Si l’on veut améliorer le parcours de soins du patient, l’intervention du pharmacien doit être coordonnée avec celle d’autres professionnels. Cela s’effectuera dans le cadre de communautés professionnelles de santé (CPTS), d’équipes de soins primaires ou de protocoles de soins pour les pathologies chroniques. Au sein de ces équipes, les pharmaciens ont un rôle clé à jouer en matière d’orientation et de connaissance du patient. 
À ce titre, l’échange d’information avec les médecins est indispensable. Si un médecin reçoit un patient atteint d’un épisode de toux sans savoir que ce dernier en avait connu précédemment, son diagnostic risque d’être plus compliqué. Pour connaître au mieux l’historique du patient, il peut s’appuyer sur l’information envoyée par le pharmacien à travers l’historique des médicaments conseillés à l’officine.

Au-delà du projet de loi santé, quelles délégations de tâches la profession de pharmacien pourrait-elle prendre en charge à l’avenir ? Les pharmaciens sont en mesure de prévenir l’antibiorésistance et de dépister le cancer colorectal.
Les ORL prescrivent souvent des antibiotiques pour les angines alors que l’affection n’est pas bactérienne mais virale. Cela contribue à développer l’antibiorésistance chez les patients. Les pharmaciens pourraient intervenir avant la délivrance du médicament afin de vérifier en quelques questions s’il s’agit bien d’une affection bactérienne.  Cela pourrait s’effectuer de deux manières. Dans le premier cas, le pharmacien effectue un court entretien avec le patient et lui administre un test avant qu’il ne consulte le médecin pour obtenir une ordonnance. Cela a fait l’objet d’une expérimentation concluante cette année au sein de 600 pharmacies franciliennes. Dans le deuxième cas, ce serait l’inverse : le médecin pourrait conditionner, suite à la prescription d’antibiotiques, leur dispensation  à la réalisation d’un test en pharmacie.

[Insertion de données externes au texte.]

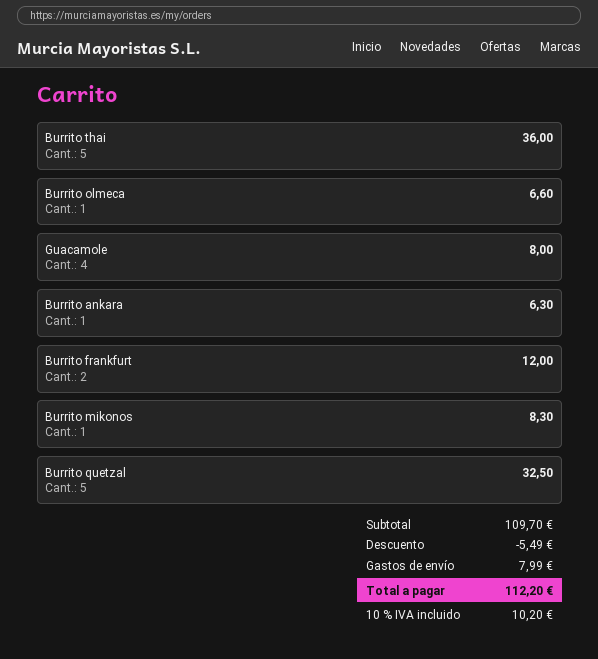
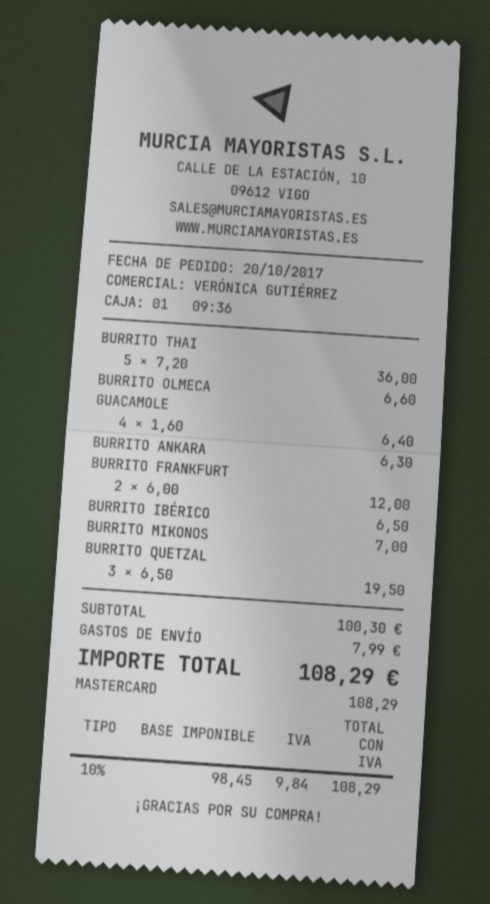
Guacamole: 4 for 8.00 -> 4 for 6.40
Burrito mikonos: 1 for 8.30 -> 1 for 7.00
Burrito quetzal: 5 for 32.50 -> 3 for 19.50
BURRITO IBÉRICO: none -> 1 for 6.50
subtotal: 109.70 -> 100.30
discount: 5.49 -> none
tax: 10% = 10.20 -> 10% = 9.84
total: 112.20 -> 108.29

Un autre type de délégation pourrait concerner le dépistage du cancer colorectal. 70% des personnes qui en sont  éligibles l’ignorent et sont donc en grand danger. En Corse, 17 pharmaciens ont mis à disposition de leurs patients un test de dépistage dans le cadre d’une expérimentation. Sur 700 tests réalisés, 17 cas ont ainsi été dépistés positifs en 4 mois seulement. Là encore, les pharmaciens ont démontré qu’ils étaient des acteurs de confiance pour les Français, à même de pouvoir les sensibiliser, leur proposer un test et les orienter de façon efficace.